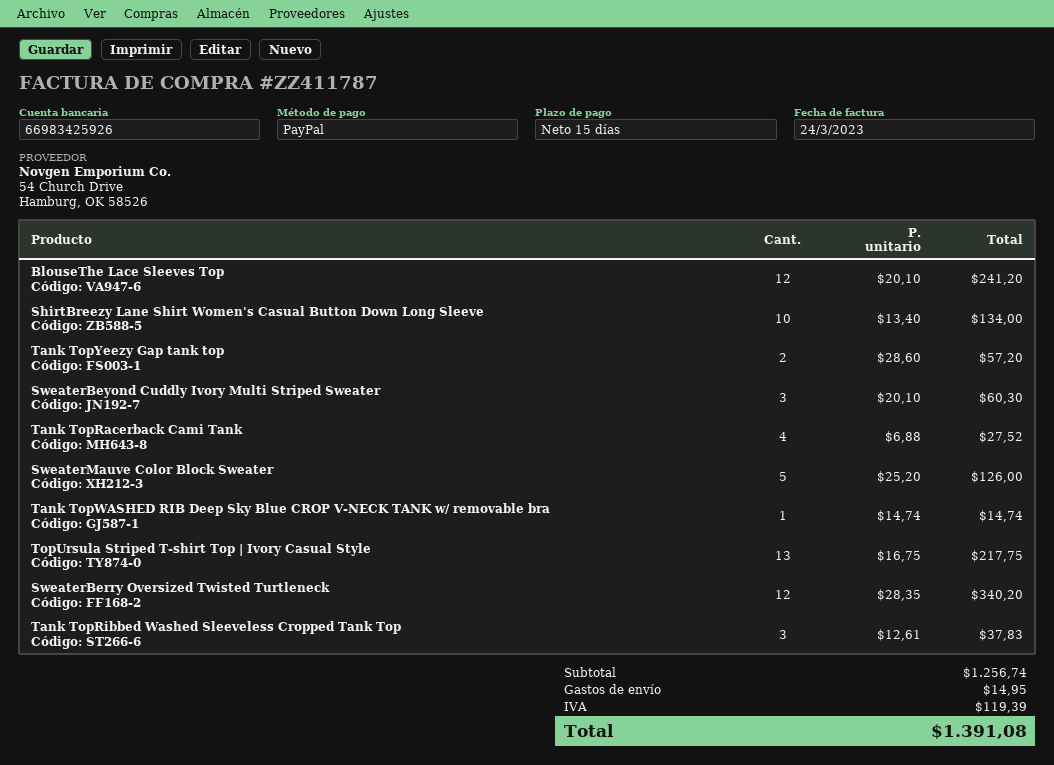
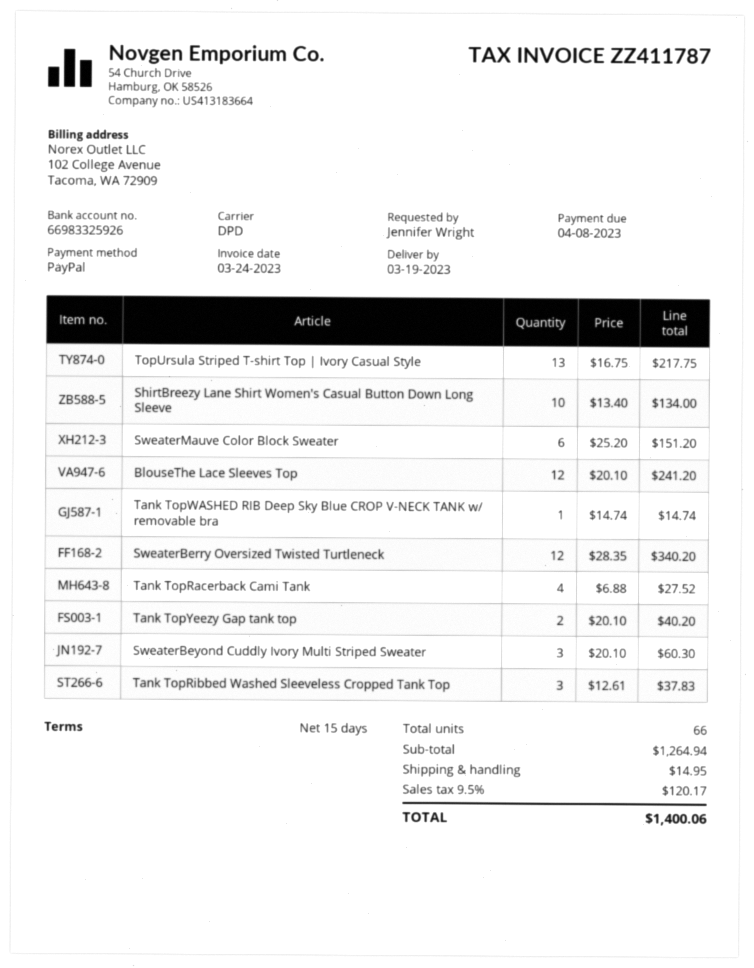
bank account: 66983425926 -> 66983325926
Tank TopYeezy Gap tank top: 2 x 28.60 = 57.20 -> 2 x 20.10 = 40.20
SweaterMauve Color Block Sweater: 5 x 25.20 = 126.00 -> 6 x 25.20 = 151.20
subtotal: 1256.74 -> 1264.94
tax: 119.39 -> 120.17
total: 1391.08 -> 1400.06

════════

From the first line to the last, retype the data exactly, but omit every image.

bank account: 66983425926 -> 66983325926
Tank TopYeezy Gap tank top: 2 x 28.60 = 57.20 -> 2 x 20.10 = 40.20
SweaterMauve Color Block Sweater: 5 x 25.20 = 126.00 -> 6 x 25.20 = 151.20
subtotal: 1256.74 -> 1264.94
tax: 119.39 -> 120.17
total: 1391.08 -> 1400.06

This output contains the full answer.